In this work, we introduce Modulated Flows (ModFlows), a novel approach for color transfer between images based on rectified flows. The primary goal of the color transfer is to adjust the colors of a target image to match the color distribution of a reference image. Our technique is based on optimal transport and executes color transfer as an invertible transformation within the RGB color space. The ModFlows utilizes the bijective property of flows, enabling us to introduce a common intermediate color distribution and build a dataset of rectified flows. We train an encoder on this dataset to predict the weights of a rectified model for new images. After training on a set of optimal transport plans, our approach can generate plans for new pairs of distributions without additional fine-tuning. We additionally show that the trained encoder provides an image embedding, associated only with its color style. The presented method is capable of processing 4K images and achieves the state-of-the-art performance in terms of content and style similarity. Our source code is available at https://github.com/maria-larchenko/modflows

Paper Structure

This paper contains 9 sections, 17 equations, 7 figures, 3 tables, 1 algorithm.

Figures (7)

  • Figure 1: A proposed scheme of training and inference. Color transfer is a composition of a forward content and an inverse style flows applied to the content image.
  • Figure 2: Qualitative comparison. Examples from Unsplash Lite test set. Our model achieves the most exact match with the reference palette without visible distortion.
  • Figure 3: Colorless content metrics.
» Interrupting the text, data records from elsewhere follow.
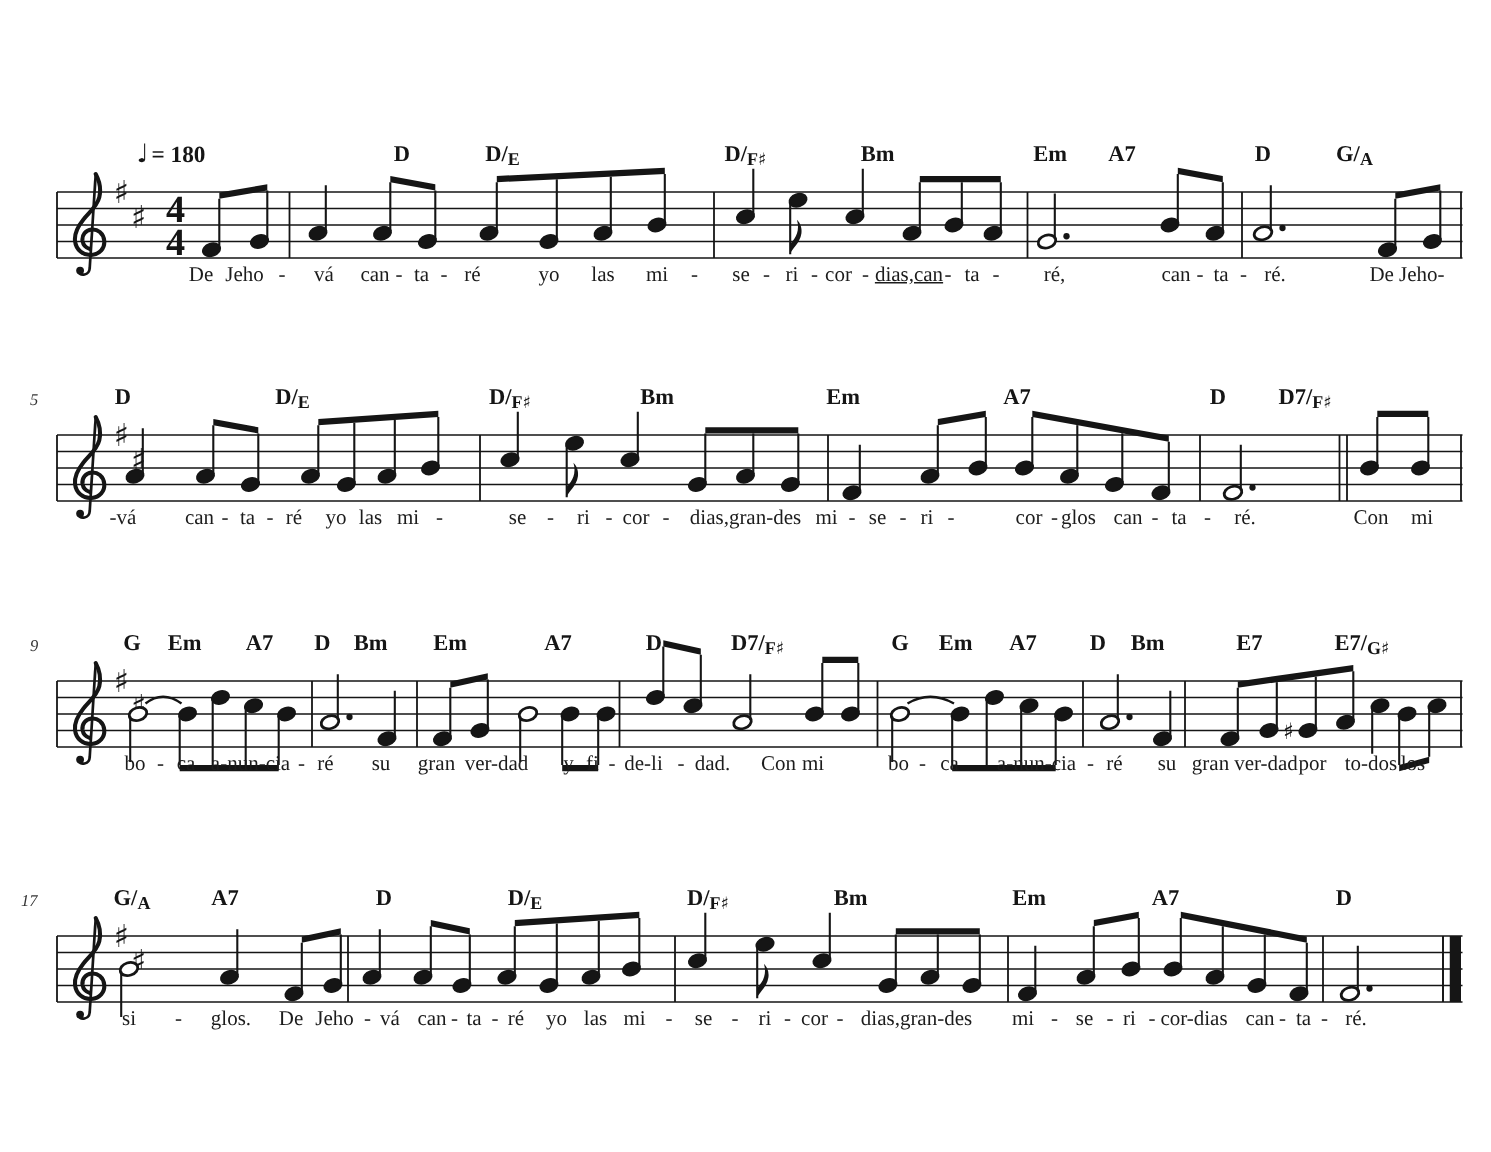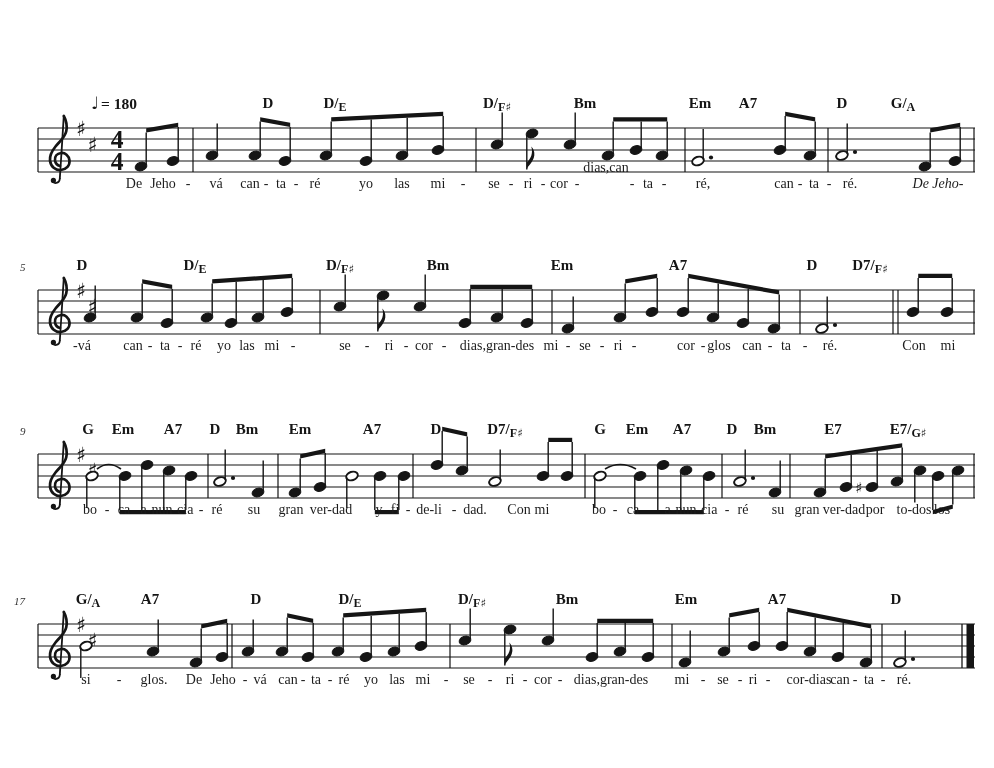--- a/index.html
+++ b/index.html
@@ -582,7 +582,7 @@
       <div class="lyr" style="left: 543px; top: 176px;">-</div>
       <div class="lyr" style="left: 559px; top: 176px;">cor</div>
       <div class="lyr" style="left: 577px; top: 176px;">-</div>
-      <div class="lyr" style="left: 606px; top: 160px;">dias,can</div>
+      <div class="lyr" style="left: 606px; top: 176px; text-decoration: underline;">dias,can</div>
       <div class="lyr" style="left: 632px; top: 176px;">-</div>
       <div class="lyr" style="left: 648px; top: 176px;">ta</div>
       <div class="lyr" style="left: 664px; top: 176px;">-</div>

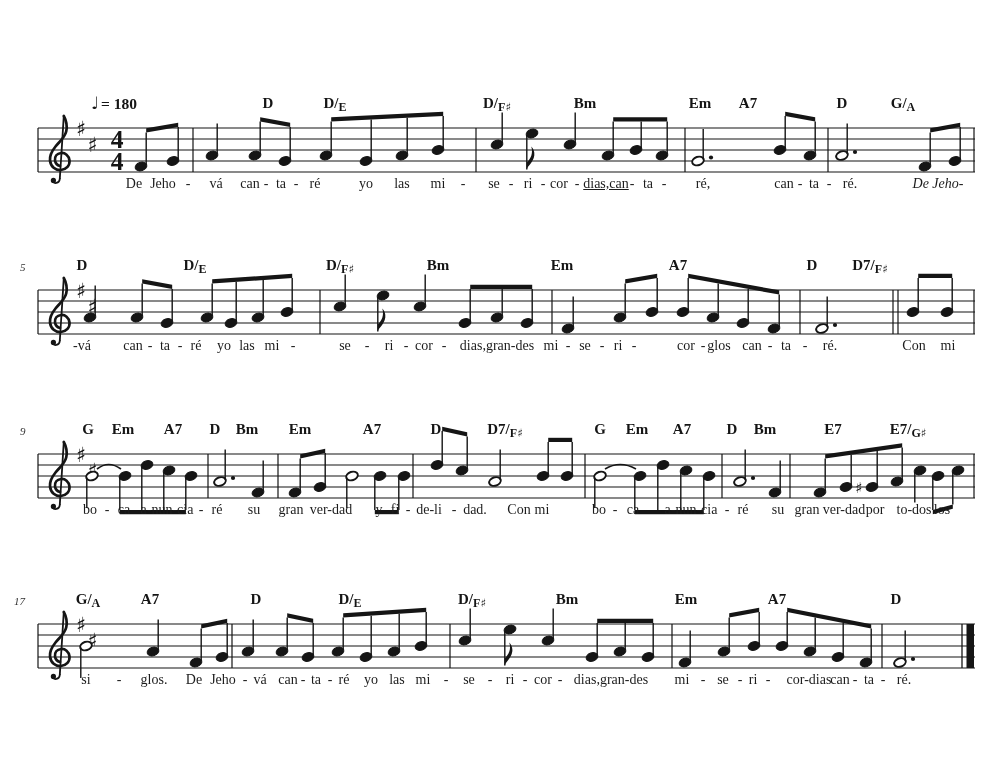--- a/index.html
+++ b/index.html
@@ -592,7 +592,7 @@
       <div class="lyr" style="left: 814px; top: 176px;">ta</div>
       <div class="lyr" style="left: 829px; top: 176px;">-</div>
       <div class="lyr" style="left: 850px; top: 176px;">ré.</div>
-      <div class="lyr" style="left: 938px; top: 176px; font-style: italic;">De Jeho-</div>
+      <div class="lyr" style="left: 938px; top: 176px;">De Jeho-</div>
       <div class="mnum" style="left: 20px; top: 261px;">5</div>
       <div class="chord" style="left: 82px; top: 257px;"><span>D</span></div>
       <div class="chord" style="left: 195px; top: 257px;"><span>D/</span><span class="c-bass"><span>E</span></span></div>

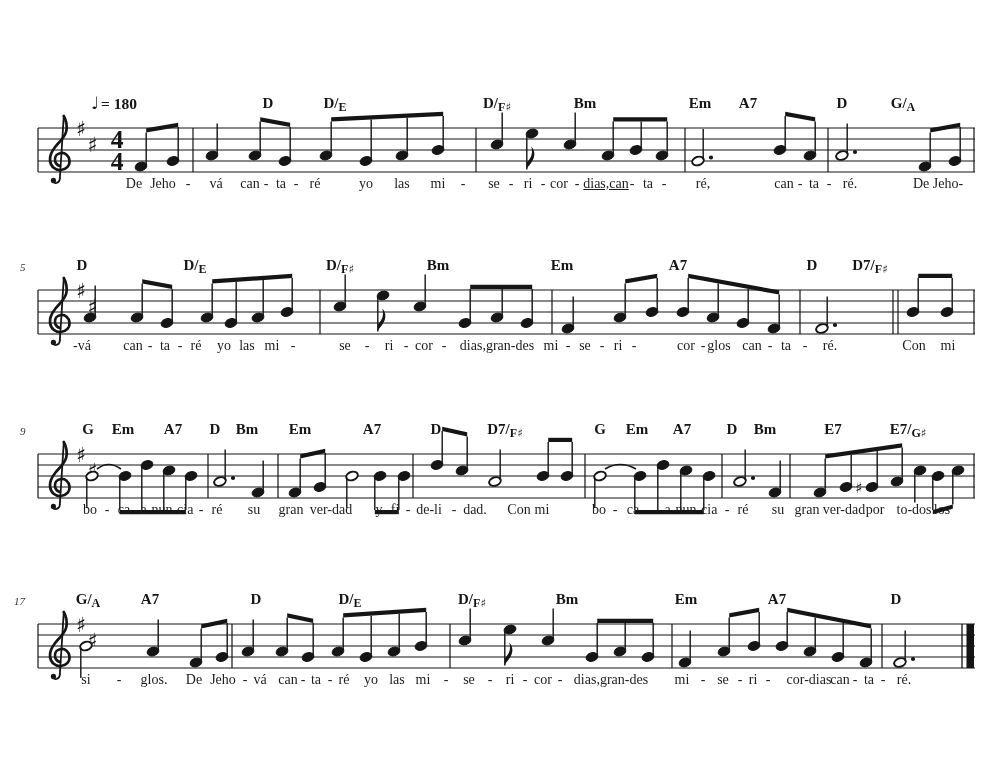--- a/index.html
+++ b/index.html
@@ -720,7 +720,7 @@
       <div class="lyr" style="left: 740px; top: 672px;">-</div>
       <div class="lyr" style="left: 753px; top: 672px;">ri</div>
       <div class="lyr" style="left: 768px; top: 672px;">-</div>
-      <div class="lyr" style="left: 796px; top: 672px; margin-left: 13px;">cor-dias</div>
+      <div class="lyr" style="left: 796px; top: 672px;">cor-dias</div>
       <div class="lyr" style="left: 840px; top: 672px;">can</div>
       <div class="lyr" style="left: 855px; top: 672px;">-</div>
       <div class="lyr" style="left: 869px; top: 672px;">ta</div>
The choice of the best content metric is not obvious. Edges detection by HED model xie15hed grasps mostly the main objects of a scene, while canny LDC soria2022ldc images are capturing the too detailed edges. Both of them are not sensitive to low-frequency artifacts. To show the absence of such artifacts in the Modflows we additionally compute similarity scores between the normalized grayscale images, which are processed to have a linear intensity histogram through histogram matching, and the depth maps gui2024depthfm.
  • Figure 4: Search for similar color styles in the Unsplash Lite dataset (25k images). The top and second rows show search results based on the output of the ModFlows (B6) model. The third and last rows display results based on image statistics, specifically flattened vectors representing the first and second centered moments of the color distribution.
  • Figure 5: Ablation study. ModFlows models reach a better trade-off between style and content similarity when compared to dataset models used in their training.